Valutazione di un sigillante automordenzante in vitro e in vivo

di M. Ricci, M. Pasini, M. Lucchesi, A. Genovesi, M.R. Giuca


Obiettivi. Lo scopo del presente studio è stato di comparare, in vitro e in vivo, la ritenzione allo smalto e il grado di infiltrazione di un moderno sigillante di tipo automordenzante con un sigillante non automordenzante, per stabilire il miglior materiale da usare per la sigillatura dei solchi e delle fossette.
Materiali e metodi. Per l’esperimento in vitro sono stati esaminati 11 molari, privi di carie, estratti per motivi disodontiasici o parodontali; il sigillante automordenzante è stato applicato su solchi e fossette di sette molari ed è stato analizzato allo stereo-microscopio dopo essere stato immerso in una soluzione di eosina; i restanti molari sono stati sigillati con un sigillante di tipo classico. Inoltre, per l’esperimento in vivo, sono stati esaminati 20 molari permanenti e privi di carie di bambini di età compresa tra 6 e 12 anni; 10 molari sono stati sigillati con il sigillante automordenzante, i restanti con il sigillante classico. Il grado di ritenzione e di microinfiltrazione è stato valutato dopo 3, 6 e 12 mesi.

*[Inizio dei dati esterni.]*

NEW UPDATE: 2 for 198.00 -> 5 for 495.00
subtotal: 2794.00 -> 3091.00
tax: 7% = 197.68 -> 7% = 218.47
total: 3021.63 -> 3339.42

Risultati. Entrambi i sigillanti in vitro sono risultati efficienti nell’ottenere la sigillatura dei solchi e delle fossette. Al contrario, nell’esperimento in vivo il sigillante automordenzante ha mostrato una progressiva infiltrazione e perdita di ritenzione nel tempo. Dopo 12 mesi, il sigillante automordenzante ha evidenziato una ritenzione completa solo in 1 molare (10%), una ritenzione parziale in 3 molari (30%) e una ritenzione nulla in 6 molari (60%).

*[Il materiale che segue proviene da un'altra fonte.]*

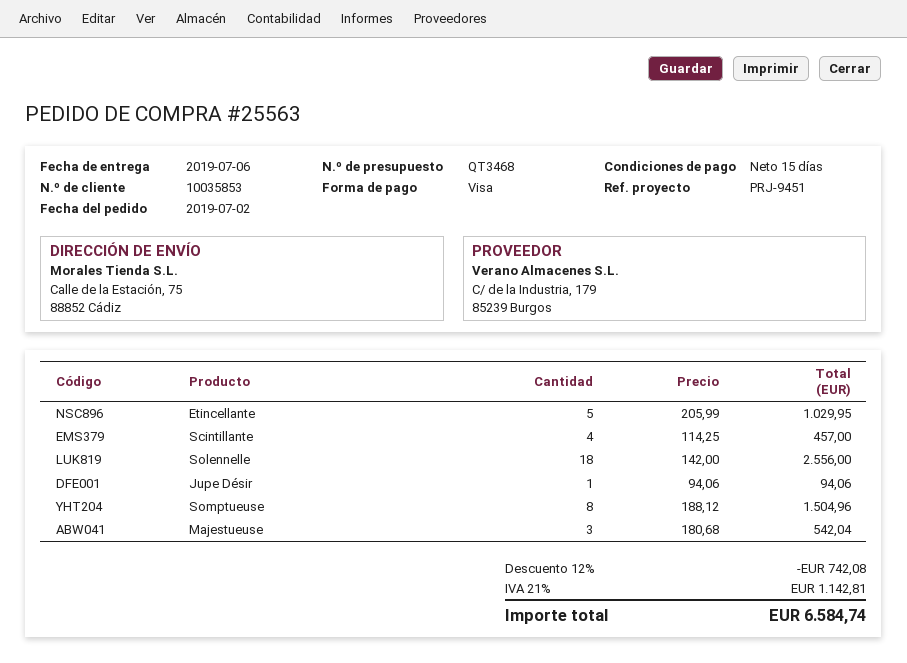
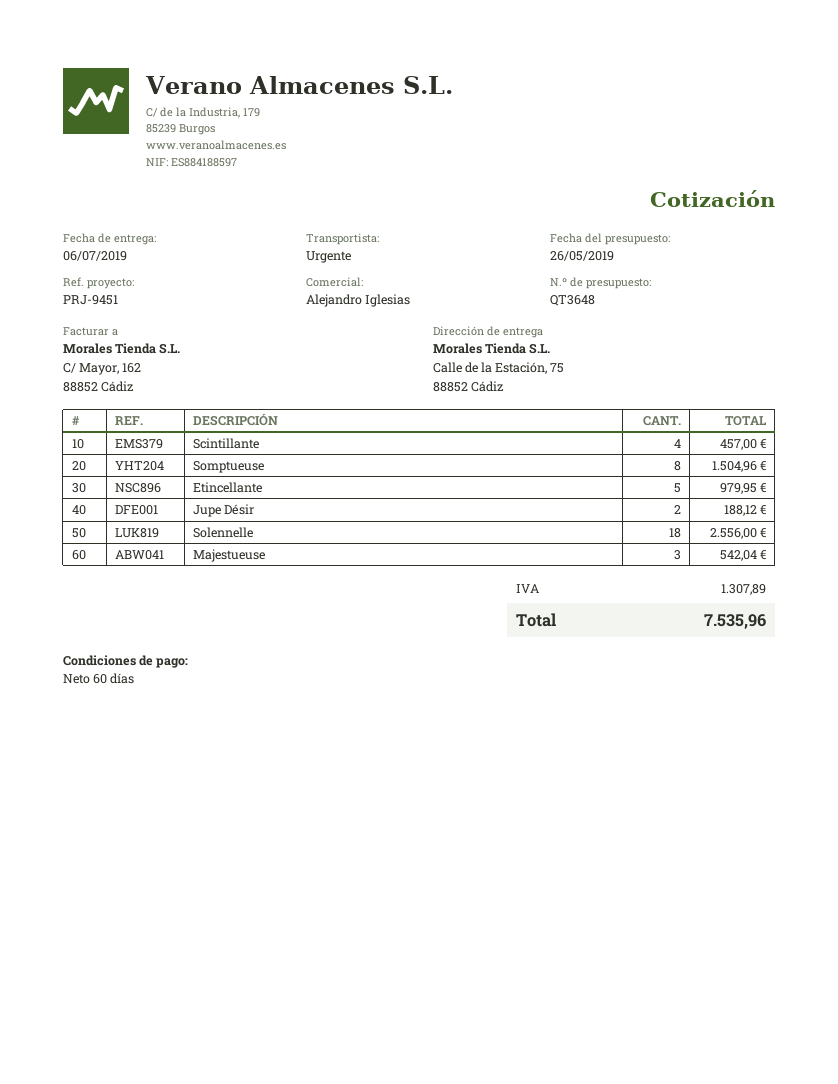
quote number: QT3468 -> QT3648
payment terms: 15 days -> 60 days
Etincellante: 5 for 1029.95 -> 5 for 979.95
Jupe Désir: 1 for 94.06 -> 2 for 188.12
discount: 12% = 742.08 -> none
tax: 1142.81 -> 1307.89
total: 6584.74 -> 7535.96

Conclusioni. Il sigillante automordenzante non è risultato efficiente rispetto al sigillante di tipo classico nell’ottenere la sigillatura dei solchi e delle fossette di denti privi di processi cariosi. È possibile concludere che l’utilizzo di una tecnica automordenzante per le procedure preventive di sigillatura non rappresenta una metodica affidabile.